Court Opinion

ID: 9587802
Source: CourtListenerOpinion
Date Created: 2023-08-21 23:26:26.260536+00
Date Added: 2024-06-11T13:33:29.065736
License: Public Domain

BISTLINE, Justice,
concurring in the judgment only and dissenting from the award of attorney’s fees on appeal.
I.
Before Hogan v. Hermann, 101 Idaho 893, 623 P.2d 900 (1980), was put to rest the Court membership had heard oral argument twice and written six opinions. At the end the Court did have a majority opinion. Justice Bakes, author of the majority opinion today, was not in the Hogan v. Hermann majority and incorrectly today refers to Whitley v. Spokane Ry. Co., 23 Idaho 642, 132 P. 121 (1913), aff’d 237 U.S. 487, 35 S.Ct. 655, 59 L.Ed. 1060 (1915), as standing for the proposition that the plaintiffs in this case cannot “maintain this wrongful death action particularly in light of the fact that these plaintiffs failed to join in the action brought by decedent’s spouse.” Neither Whitley nor Hogan v. Hermann so held, and on the contrary, in both of those cases there were two suits. Bakes, J., with no one joining, espoused the single action theory and may be seen in his today’s opinion as again espousing his own previous view.1 Moreover, in so doing, seemingly there is an abdication of his sometimes stance that the Court should not decide cases on issues which were not presented to the trial court. Defendants’ motion was not predicated upon a single action theory, nor was that contention advanced in a supporting brief. The trial court, Judge Norris, did not rule against the appellants on that basis — nor should we — but on the grounds that they were not “heirs” as legslatively defined.
II.
Counsel for the appellants has endeavored to gain compensation for the losses his clients undoubtedly suffered. Counsel has urged new and novel contentions, and has submitted authority which did not convince the trial court, and has not convinced this Court. On other days and at other times, however, courts have accepted new and novel contentions, and thus new law is made. Here counsel for the respondents has submitted to us a most excellent brief containing authority and argument by which they have sought to persuade this Court against accepting the appellants’ argument. Although respondents are successful, the tremendous amount of effort which has gone into their brief obviously demonstrates that counsel for the respondents did not see adverse counsel’s attempt at creating new law as undeserving of close attention and frivolous in nature. Nor did the trial judge. Nor do I. For that reason *792I do not vote to assess an award of attorney’s fees against the appellants.2

. The single action theory was exhaustively reviewed in Hogan v. Hermann in the separate concurring opinion of Bistline, J.

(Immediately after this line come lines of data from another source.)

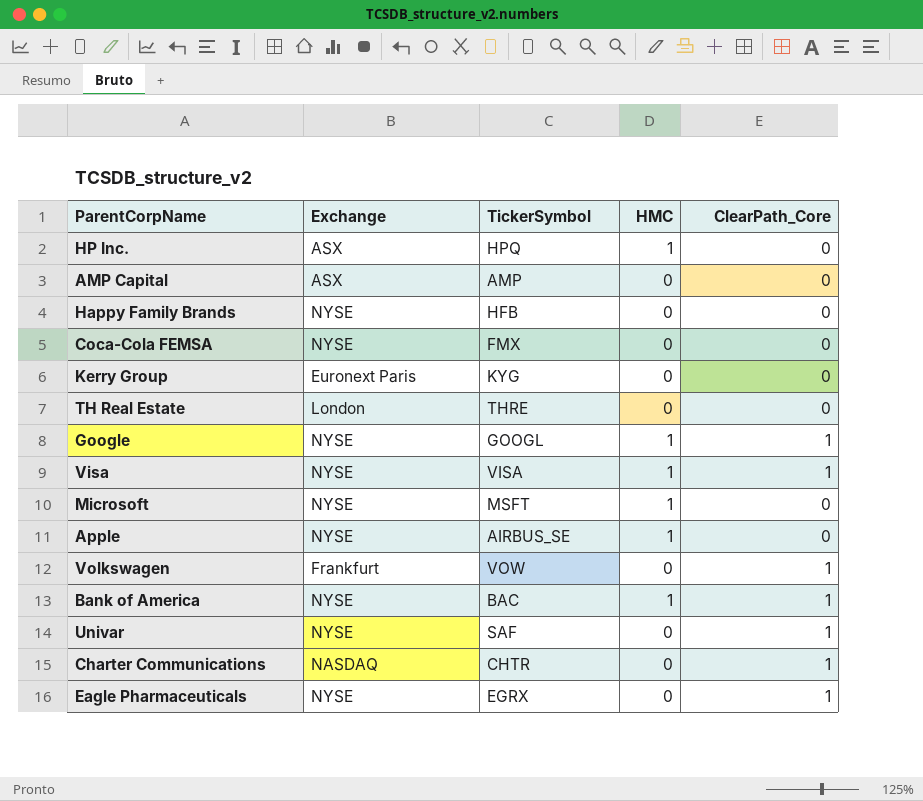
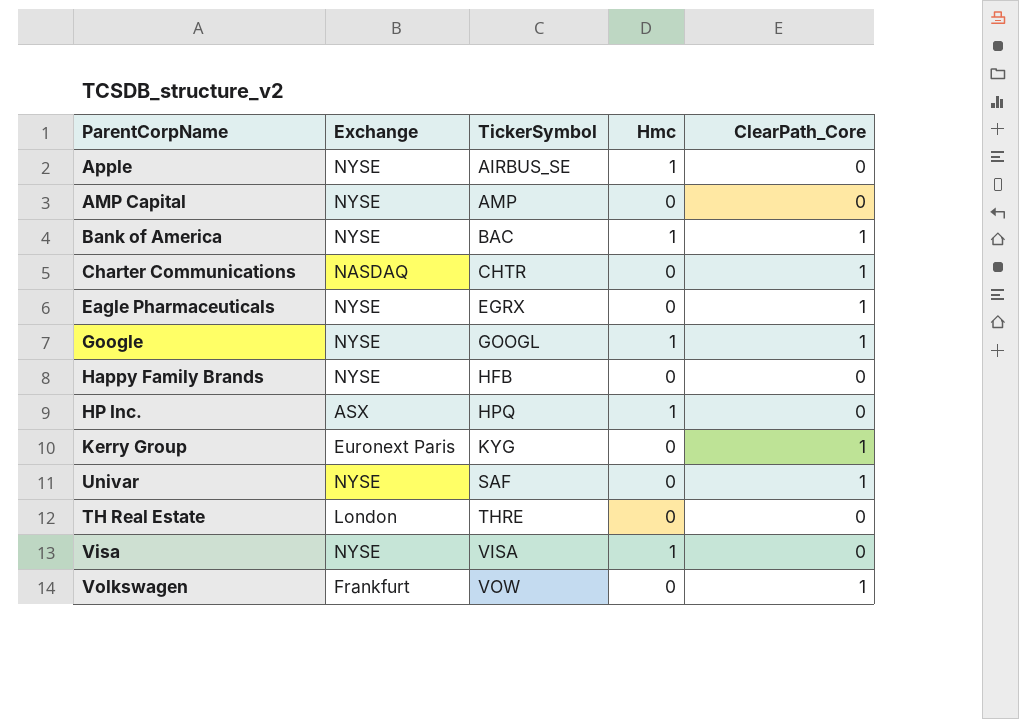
row order: none -> TickerSymbol ascending
column name: HMC -> Hmc
row Coca-Cola FEMSA: NYSE | FMX | 0 | 0 -> none
row Microsoft: NYSE | MSFT | 1 | 0 -> none
AMP Capital | Exchange: ASX -> NYSE
Kerry Group | ClearPath_Core: 0 -> 1
Visa | ClearPath_Core: 1 -> 0

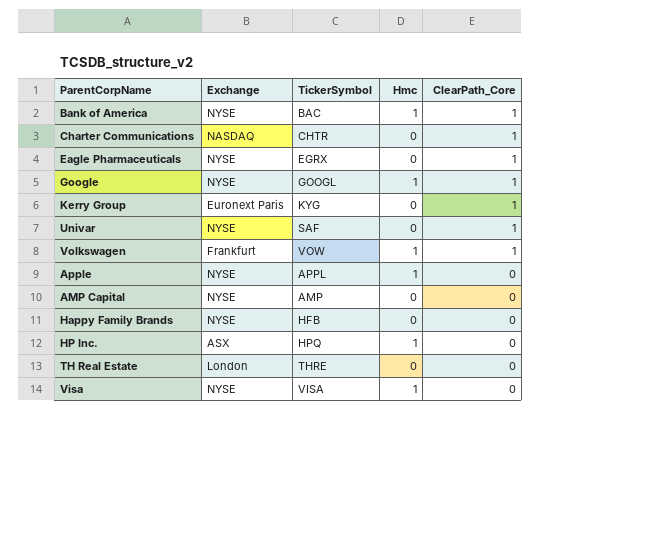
row order: TickerSymbol ascending -> ClearPath_Core descending
Volkswagen | Hmc: 0 -> 1
Apple | TickerSymbol: AIRBUS_SE -> APPL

. Many readers of our opinions will be comparing the appellants’ success here with the appellant’s success in Chandler v. City of Boise Fire Department, 104 Idaho 480, 660 P.2d 1323 (1983), and Lamb v. Robinson, 101 Idaho 703, 620 P.2d 276 (1980). A Court which can reverse as this Court did in those two cases is a court which should not be quick to award attorney’s fees where it happens to affirm.